Once the pictures are removed, reproduce what is left of the data below exactly.
[Opening GIVEN ENTRIES section]
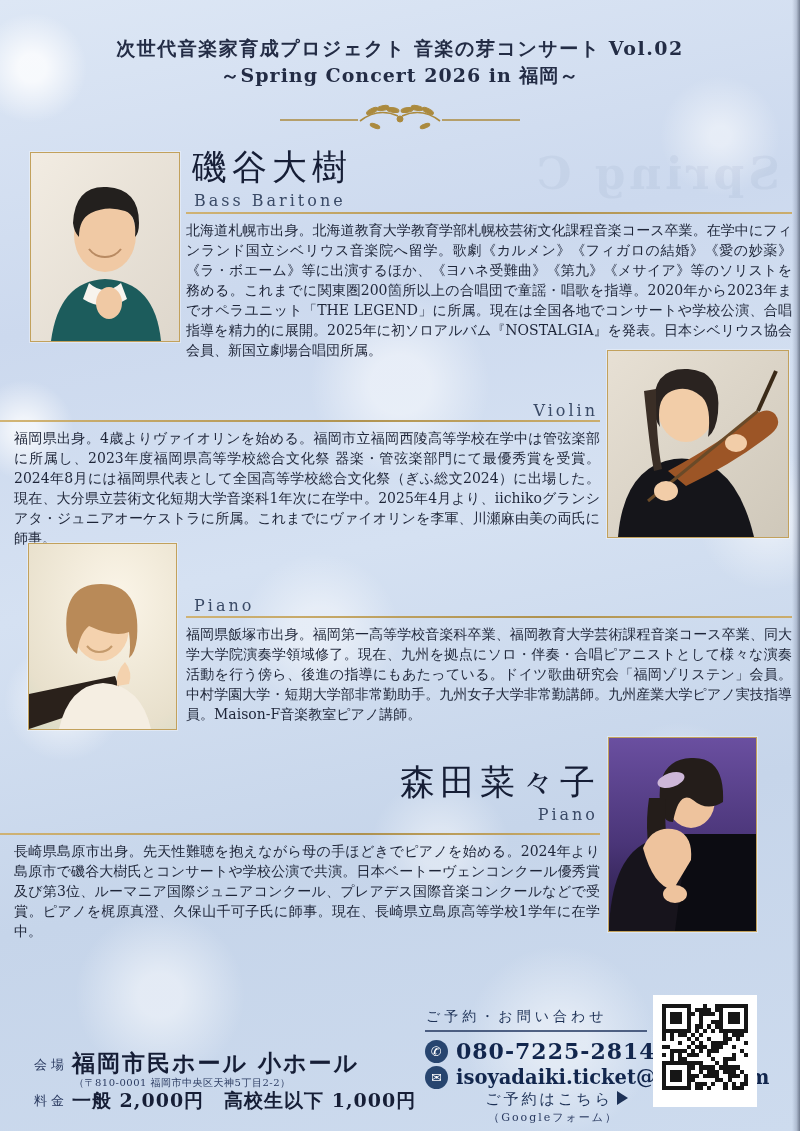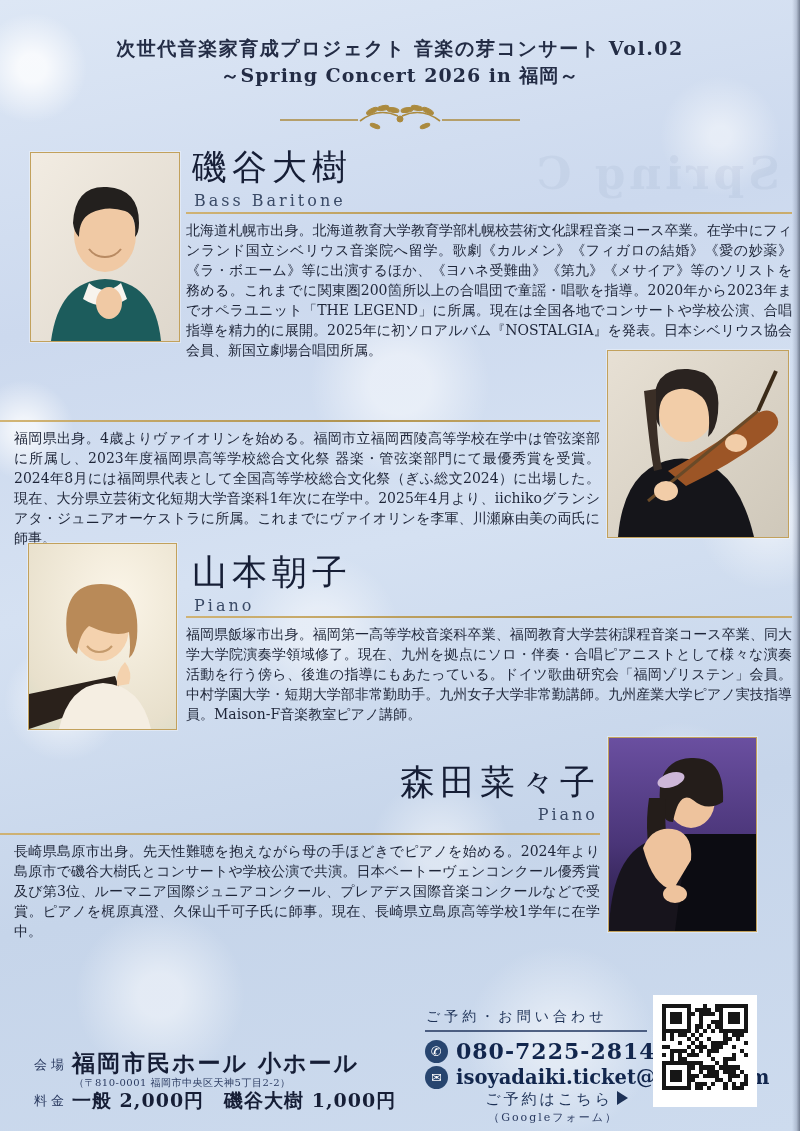--- a/index.html
+++ b/index.html
@@ -134,6 +134,7 @@
       <ellipse cx="128" cy="92" rx="11" ry="9" fill="#f2cda8"></ellipse>
     </svg>
   </div>
+  <div class="abs prole r" style="right:202px;top:403px;width:380px;">Violin</div>
   <div class="abs goldline" style="left:0px;top:420px;width:600px;"></div>
   <div class="abs bio" style="left:14px;top:428px;width:586px;">福岡県出身。4歳よりヴァイオリンを始める。福岡市立福岡西陵高等学校在学中は管弦楽部に所属し、2023年度福岡県高等学校総合文化祭 器楽・管弦楽部門にて最優秀賞を受賞。2024年8月には福岡県代表として全国高等学校総合文化祭（ぎふ総文2024）に出場した。現在、大分県立芸術文化短期大学音楽科1年次に在学中。2025年4月より、iichikoグランシアタ・ジュニアオーケストラに所属。これまでにヴァイオリンを李軍、川瀬麻由美の両氏に師事。</div>
 

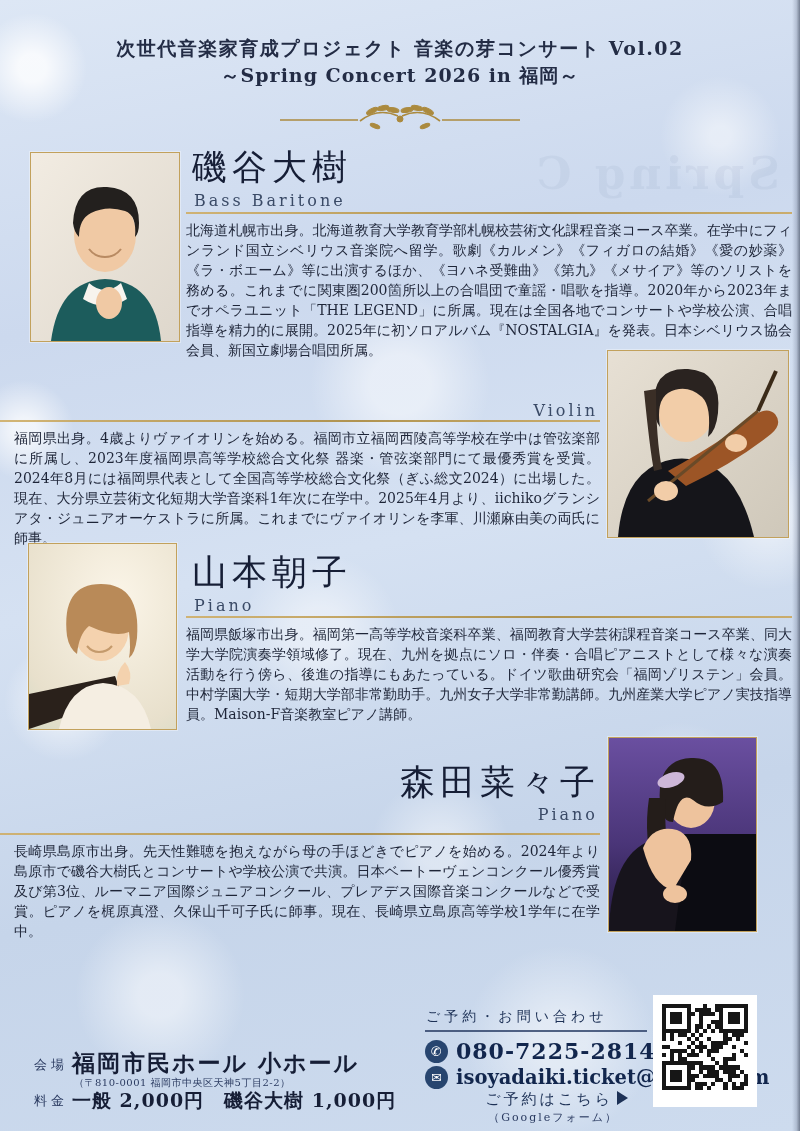--- a/index.html
+++ b/index.html
@@ -157,7 +157,6 @@
       <path d="M58,102 q5,6 12,6 q8,0 13,-6" fill="none" stroke="#c49a6c" stroke-width="2"></path>
     </svg>
   </div>
-  <div class="abs pname" style="left:192px;top:555px;">山本朝子</div>
   <div class="abs prole" style="left:194px;top:598px;">Piano</div>
   <div class="abs goldline" style="left:186px;top:616px;width:606px;"></div>
   <div class="abs bio" style="left:186px;top:624px;width:606px;">福岡県飯塚市出身。福岡第一高等学校音楽科卒業、福岡教育大学芸術課程音楽コース卒業、同大学大学院演奏学領域修了。現在、九州を拠点にソロ・伴奏・合唱ピアニストとして様々な演奏活動を行う傍ら、後進の指導にもあたっている。ドイツ歌曲研究会「福岡ゾリステン」会員。中村学園大学・短期大学部非常勤助手。九州女子大学非常勤講師。九州産業大学ピアノ実技指導員。Maison-F音楽教室ピアノ講師。</div>

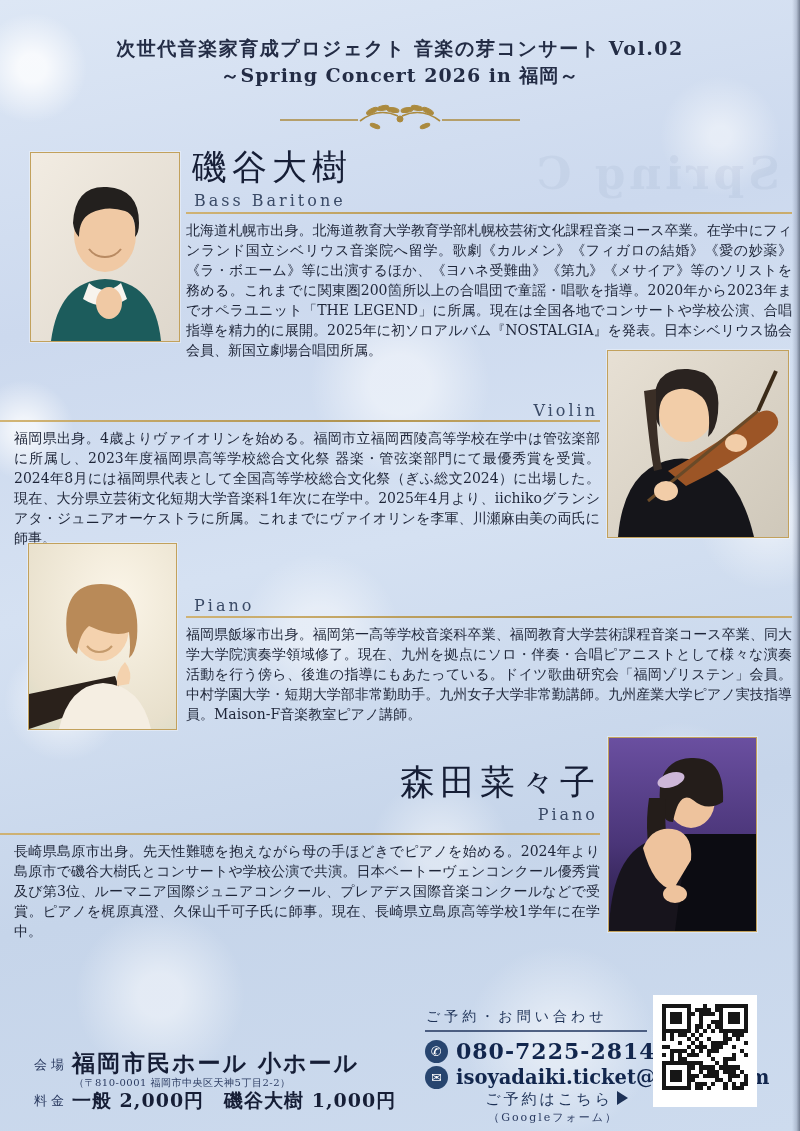--- a/index.html
+++ b/index.html
@@ -193,7 +193,7 @@
   <div class="abs vaddr" style="left:74px;top:1076px;">（〒810-0001 福岡市中央区天神5丁目2-2）</div>
 
   <div class="abs vlabel" style="left:34px;top:1092px;">料金</div>
-  <div class="abs fee" style="left:72px;top:1088px;">一般 2,000円　磯谷大樹 1,000円</div>
+  <div class="abs fee" style="left:72px;top:1088px;">一般 2,000円　高校生以下 1,000円</div>
 
   <div class="abs c-head" style="left:426px;top:1008px;">ご予約・お問い合わせ</div>
   <div class="abs c-line" style="left:425px;top:1030px;width:222px;"></div>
[Closing GIVEN ENTRIES section]
◆ **EXERCISE ANSWER**:
--- a/index.html
+++ b/index.html
@@ -134,6 +134,7 @@
       <ellipse cx="128" cy="92" rx="11" ry="9" fill="#f2cda8"></ellipse>
     </svg>
   </div>
+  <div class="abs prole r" style="right:202px;top:403px;width:380px;">Violin</div>
   <div class="abs goldline" style="left:0px;top:420px;width:600px;"></div>
   <div class="abs bio" style="left:14px;top:428px;width:586px;">福岡県出身。4歳よりヴァイオリンを始める。福岡市立福岡西陵高等学校在学中は管弦楽部に所属し、2023年度福岡県高等学校総合文化祭 器楽・管弦楽部門にて最優秀賞を受賞。2024年8月には福岡県代表として全国高等学校総合文化祭（ぎふ総文2024）に出場した。現在、大分県立芸術文化短期大学音楽科1年次に在学中。2025年4月より、iichikoグランシアタ・ジュニアオーケストラに所属。これまでにヴァイオリンを李軍、川瀬麻由美の両氏に師事。</div>
 

--- a/index.html
+++ b/index.html
@@ -157,7 +157,6 @@
       <path d="M58,102 q5,6 12,6 q8,0 13,-6" fill="none" stroke="#c49a6c" stroke-width="2"></path>
     </svg>
   </div>
-  <div class="abs pname" style="left:192px;top:555px;">山本朝子</div>
   <div class="abs prole" style="left:194px;top:598px;">Piano</div>
   <div class="abs goldline" style="left:186px;top:616px;width:606px;"></div>
   <div class="abs bio" style="left:186px;top:624px;width:606px;">福岡県飯塚市出身。福岡第一高等学校音楽科卒業、福岡教育大学芸術課程音楽コース卒業、同大学大学院演奏学領域修了。現在、九州を拠点にソロ・伴奏・合唱ピアニストとして様々な演奏活動を行う傍ら、後進の指導にもあたっている。ドイツ歌曲研究会「福岡ゾリステン」会員。中村学園大学・短期大学部非常勤助手。九州女子大学非常勤講師。九州産業大学ピアノ実技指導員。Maison-F音楽教室ピアノ講師。</div>

--- a/index.html
+++ b/index.html
@@ -193,7 +193,7 @@
   <div class="abs vaddr" style="left:74px;top:1076px;">（〒810-0001 福岡市中央区天神5丁目2-2）</div>
 
   <div class="abs vlabel" style="left:34px;top:1092px;">料金</div>
-  <div class="abs fee" style="left:72px;top:1088px;">一般 2,000円　磯谷大樹 1,000円</div>
+  <div class="abs fee" style="left:72px;top:1088px;">一般 2,000円　高校生以下 1,000円</div>
 
   <div class="abs c-head" style="left:426px;top:1008px;">ご予約・お問い合わせ</div>
   <div class="abs c-line" style="left:425px;top:1030px;width:222px;"></div>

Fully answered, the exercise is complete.